Demandas do século 21
Na última quarta-feira, Mozart Neves Ramos lançou, na sede do CNE, em Brasília, o livro Sem educação não haverá futuro — uma radiografia das lições, experiências e demandas deste início de século 21. “O livro veio para fazer uma varredura desde a educação infantil até o ensino superior, além de ser um mecanismo de atualização”, comenta Mozart, autor ainda dos livros Educação brasileira: uma agenda inadiável (2015) e Educação sustentável (2006) e coautor de A urgência da educação (2011).
Alfabetização, qualidade do ensino, formação de professores e preparação de jovens para o mundo do trabalho são alguns dos temas que perpassam os 21 artigos da nova obra — muitos deles, originalmente, publicados na editoria de Opinião do Correio.
Propostas de soluções e experiências bem-sucedidas do Brasil e do exterior, além da defesa de mais investimentos para o setor, aparecem nos textos. Apesar do caráter opinativo da publicação, Mozart apresenta pontos de vista com respaldo de estudos e dados oficiais. O livro chega ao público por meio da Fundação Santillana e da Editora Moderna e está disponível gratuitamente on-line. Acesse pelo link: bit.ly/livromozart.
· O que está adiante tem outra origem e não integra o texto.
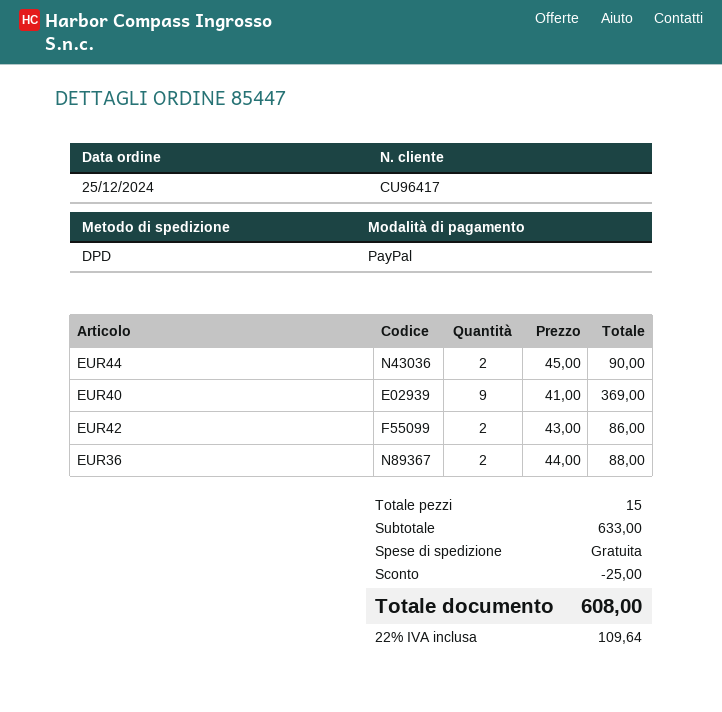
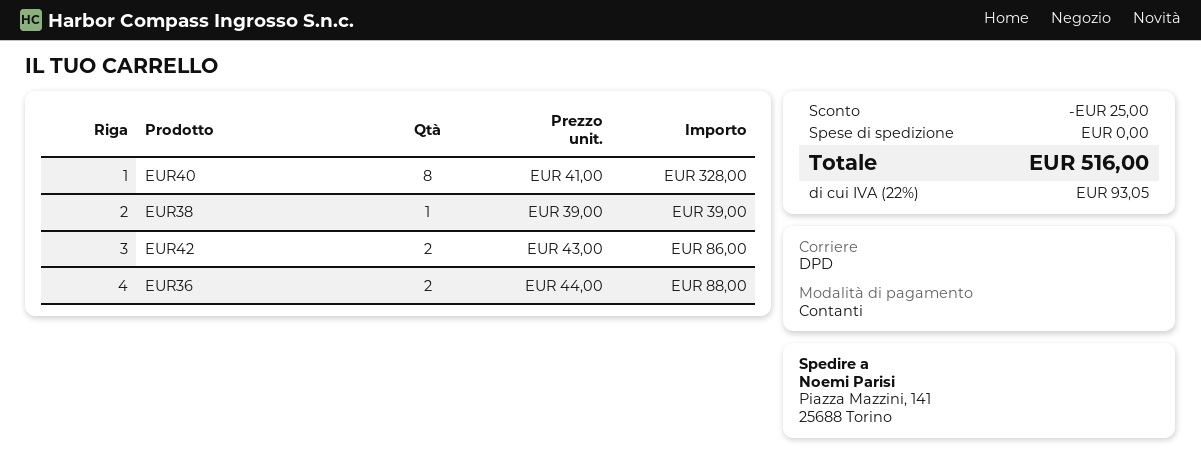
payment method: PayPal -> cash
EUR44: 2 x 45.00 = 90.00 -> none
EUR40: 9 x 41.00 = 369.00 -> 8 x 41.00 = 328.00
EUR38: none -> 1 x 39.00 = 39.00
tax: 22% = 109.64 -> 22% = 93.05
total: 608.00 -> 516.00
Mozart Neves Ramos ocupou o cargo de presidente do Todos Pela Educação, da Associação Nacional dos Dirigentes das Instituições Federais de Ensino Superior no Brasil (Andifes), do Conselho Nacional de Secretários de Educação (Consed) e do Fórum de Pró-Reitores de Graduação das Universidades Brasileiras (Forgrad). Em 2005, recebeu o título de Educador internacional do ano pelo International Biographical Centre (IBC), de Cambridge. Em química, é doutor pela Universidade Estadual de Campinas (Unicamp) e pós-doutor pela Politécnica de Milão, na Itália.